We're developing an application that uses a multi-site Craft back-end with a JS front-end, making use of GraphQL. The intention is to maintain a single codebase that can be used to deploy new and update existing instances of the application.
Each client has their own installation of Craft (currently Craft 3.5), with multiple sites in each. To illustrate:
Client A:
- site 1, clienta.ourdomain.com/someslug
- site 2, clienta.ourdomain.com/anotherslug
Client B:
- site 1, clientb.ourdomain.com/customslug
- site 2, clientb.ourdomain.com/orangeslug
- site 3, clientb.ourdomain.com/frenchslug
Client C:
- site 1, clientc.ourdomain.com/potatoes
...etc
The underlying Craft components (i.e. fields, sections, entry types, plugins, etc.) are identical across clients. Initially, I thought that project-config would be all over this until I realised that site data is held in Project Config. With each client having a different number of sites with different slugs etc., that rules out keeping project config in a single git repository.

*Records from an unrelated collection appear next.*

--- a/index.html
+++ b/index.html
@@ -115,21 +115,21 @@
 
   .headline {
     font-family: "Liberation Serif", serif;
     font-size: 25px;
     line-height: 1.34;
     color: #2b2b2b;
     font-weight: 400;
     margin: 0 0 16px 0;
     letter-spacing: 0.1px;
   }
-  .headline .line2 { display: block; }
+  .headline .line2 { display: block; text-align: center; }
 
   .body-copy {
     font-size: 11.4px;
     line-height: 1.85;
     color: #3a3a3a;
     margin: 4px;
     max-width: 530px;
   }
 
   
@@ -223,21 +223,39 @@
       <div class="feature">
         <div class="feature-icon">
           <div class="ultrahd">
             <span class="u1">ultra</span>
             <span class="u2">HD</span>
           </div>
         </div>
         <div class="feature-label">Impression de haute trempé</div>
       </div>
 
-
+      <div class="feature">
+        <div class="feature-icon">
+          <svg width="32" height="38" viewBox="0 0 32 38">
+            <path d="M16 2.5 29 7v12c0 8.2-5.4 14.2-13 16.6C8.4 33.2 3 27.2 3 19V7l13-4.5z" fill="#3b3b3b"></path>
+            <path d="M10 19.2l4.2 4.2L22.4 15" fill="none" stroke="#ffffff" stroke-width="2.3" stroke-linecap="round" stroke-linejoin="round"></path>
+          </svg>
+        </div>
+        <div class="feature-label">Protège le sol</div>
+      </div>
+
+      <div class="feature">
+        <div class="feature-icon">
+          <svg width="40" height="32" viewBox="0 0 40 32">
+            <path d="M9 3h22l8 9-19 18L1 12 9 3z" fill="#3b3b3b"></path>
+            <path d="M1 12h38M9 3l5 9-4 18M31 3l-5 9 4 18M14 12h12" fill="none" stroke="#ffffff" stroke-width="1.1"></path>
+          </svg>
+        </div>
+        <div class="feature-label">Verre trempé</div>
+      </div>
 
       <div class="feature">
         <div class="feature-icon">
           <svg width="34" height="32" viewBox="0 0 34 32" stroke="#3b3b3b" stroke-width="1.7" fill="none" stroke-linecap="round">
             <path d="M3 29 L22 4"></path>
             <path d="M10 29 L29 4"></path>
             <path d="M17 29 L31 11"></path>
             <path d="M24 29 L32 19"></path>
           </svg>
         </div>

This, therefore, presents a maintenance and deployment nightmare. As it stands, the only (terrible) option as I see it is:
- Create some kind of baseline config and store a matching SQL dump with it
- Remove project config from the repo
- Manually create migrations for any subsequent modifications.

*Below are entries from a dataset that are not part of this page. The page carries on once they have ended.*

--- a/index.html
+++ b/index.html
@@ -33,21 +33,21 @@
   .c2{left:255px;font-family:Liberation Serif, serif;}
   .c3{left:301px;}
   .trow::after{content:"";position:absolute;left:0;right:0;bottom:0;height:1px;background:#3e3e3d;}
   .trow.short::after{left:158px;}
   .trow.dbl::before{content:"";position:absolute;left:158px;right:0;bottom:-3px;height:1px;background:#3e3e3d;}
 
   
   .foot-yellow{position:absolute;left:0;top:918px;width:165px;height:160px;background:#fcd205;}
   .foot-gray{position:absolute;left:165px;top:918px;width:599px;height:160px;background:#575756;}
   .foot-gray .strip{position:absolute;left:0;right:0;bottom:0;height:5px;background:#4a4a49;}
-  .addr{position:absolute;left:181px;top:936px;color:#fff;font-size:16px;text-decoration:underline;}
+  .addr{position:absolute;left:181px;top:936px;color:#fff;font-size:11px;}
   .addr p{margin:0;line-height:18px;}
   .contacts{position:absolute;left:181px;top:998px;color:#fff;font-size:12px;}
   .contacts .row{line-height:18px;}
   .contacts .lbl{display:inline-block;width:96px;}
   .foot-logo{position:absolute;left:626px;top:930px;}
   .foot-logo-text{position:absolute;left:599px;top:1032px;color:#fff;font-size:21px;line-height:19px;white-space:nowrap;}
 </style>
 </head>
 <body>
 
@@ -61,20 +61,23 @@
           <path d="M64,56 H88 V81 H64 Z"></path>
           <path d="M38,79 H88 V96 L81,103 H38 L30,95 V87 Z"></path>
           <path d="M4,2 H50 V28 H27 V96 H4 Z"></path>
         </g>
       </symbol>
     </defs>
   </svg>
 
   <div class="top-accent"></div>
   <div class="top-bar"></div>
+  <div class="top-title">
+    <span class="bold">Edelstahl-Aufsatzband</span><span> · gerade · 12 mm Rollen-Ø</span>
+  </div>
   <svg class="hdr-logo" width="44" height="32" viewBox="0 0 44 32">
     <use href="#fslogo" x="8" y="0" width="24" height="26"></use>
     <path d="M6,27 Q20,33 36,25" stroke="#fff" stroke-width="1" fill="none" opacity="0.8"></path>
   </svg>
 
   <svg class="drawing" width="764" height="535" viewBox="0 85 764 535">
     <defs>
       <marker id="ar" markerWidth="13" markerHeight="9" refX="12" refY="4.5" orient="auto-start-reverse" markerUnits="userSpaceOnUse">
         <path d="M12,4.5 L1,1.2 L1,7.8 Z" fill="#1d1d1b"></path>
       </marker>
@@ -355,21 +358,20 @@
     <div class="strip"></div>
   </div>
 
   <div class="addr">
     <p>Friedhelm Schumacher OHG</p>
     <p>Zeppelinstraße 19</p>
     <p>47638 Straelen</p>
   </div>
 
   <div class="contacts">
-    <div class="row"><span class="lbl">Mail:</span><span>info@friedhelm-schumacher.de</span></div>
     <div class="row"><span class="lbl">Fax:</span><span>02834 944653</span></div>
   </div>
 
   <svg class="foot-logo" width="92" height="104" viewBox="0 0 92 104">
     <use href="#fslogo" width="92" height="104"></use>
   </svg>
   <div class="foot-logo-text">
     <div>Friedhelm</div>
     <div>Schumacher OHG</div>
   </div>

I had considered forks of the main repo for each Client but again, if there's any project config in those, there's the potential to hose a client's site by modifying site-related data.

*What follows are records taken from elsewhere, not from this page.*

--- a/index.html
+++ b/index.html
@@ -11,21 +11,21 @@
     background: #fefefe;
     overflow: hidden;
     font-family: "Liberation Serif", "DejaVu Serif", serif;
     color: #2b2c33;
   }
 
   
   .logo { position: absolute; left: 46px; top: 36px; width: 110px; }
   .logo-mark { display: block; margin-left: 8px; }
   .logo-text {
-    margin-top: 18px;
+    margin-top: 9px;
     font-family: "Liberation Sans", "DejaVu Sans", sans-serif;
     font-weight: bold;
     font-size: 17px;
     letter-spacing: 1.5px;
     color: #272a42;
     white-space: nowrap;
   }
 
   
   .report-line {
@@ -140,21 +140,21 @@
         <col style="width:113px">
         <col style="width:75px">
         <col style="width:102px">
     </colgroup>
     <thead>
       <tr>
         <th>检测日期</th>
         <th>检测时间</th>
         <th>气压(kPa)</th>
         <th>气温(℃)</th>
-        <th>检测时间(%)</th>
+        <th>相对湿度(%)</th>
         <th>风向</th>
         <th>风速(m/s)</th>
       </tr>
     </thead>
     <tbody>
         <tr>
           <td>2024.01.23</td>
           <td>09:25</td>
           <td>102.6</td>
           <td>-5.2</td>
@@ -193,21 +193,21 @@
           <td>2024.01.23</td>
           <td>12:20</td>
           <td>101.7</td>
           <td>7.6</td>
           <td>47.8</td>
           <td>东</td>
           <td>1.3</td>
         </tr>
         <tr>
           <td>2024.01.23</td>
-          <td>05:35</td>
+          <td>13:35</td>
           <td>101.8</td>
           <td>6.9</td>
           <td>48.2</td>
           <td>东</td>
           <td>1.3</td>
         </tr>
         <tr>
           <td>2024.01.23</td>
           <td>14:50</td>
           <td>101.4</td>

The ideal solution would be the ability to configure (!) project config, such that it ignores anything to do with sites. As far as I can see from the generated yaml, sites are only referenced in defining the site itself, and sections' site settings. Configuring the latter programmatically when a site is created is fairly straightforward.
If anyone has any experience of a similar setup, I'd very much appreciate the benefit of their experience.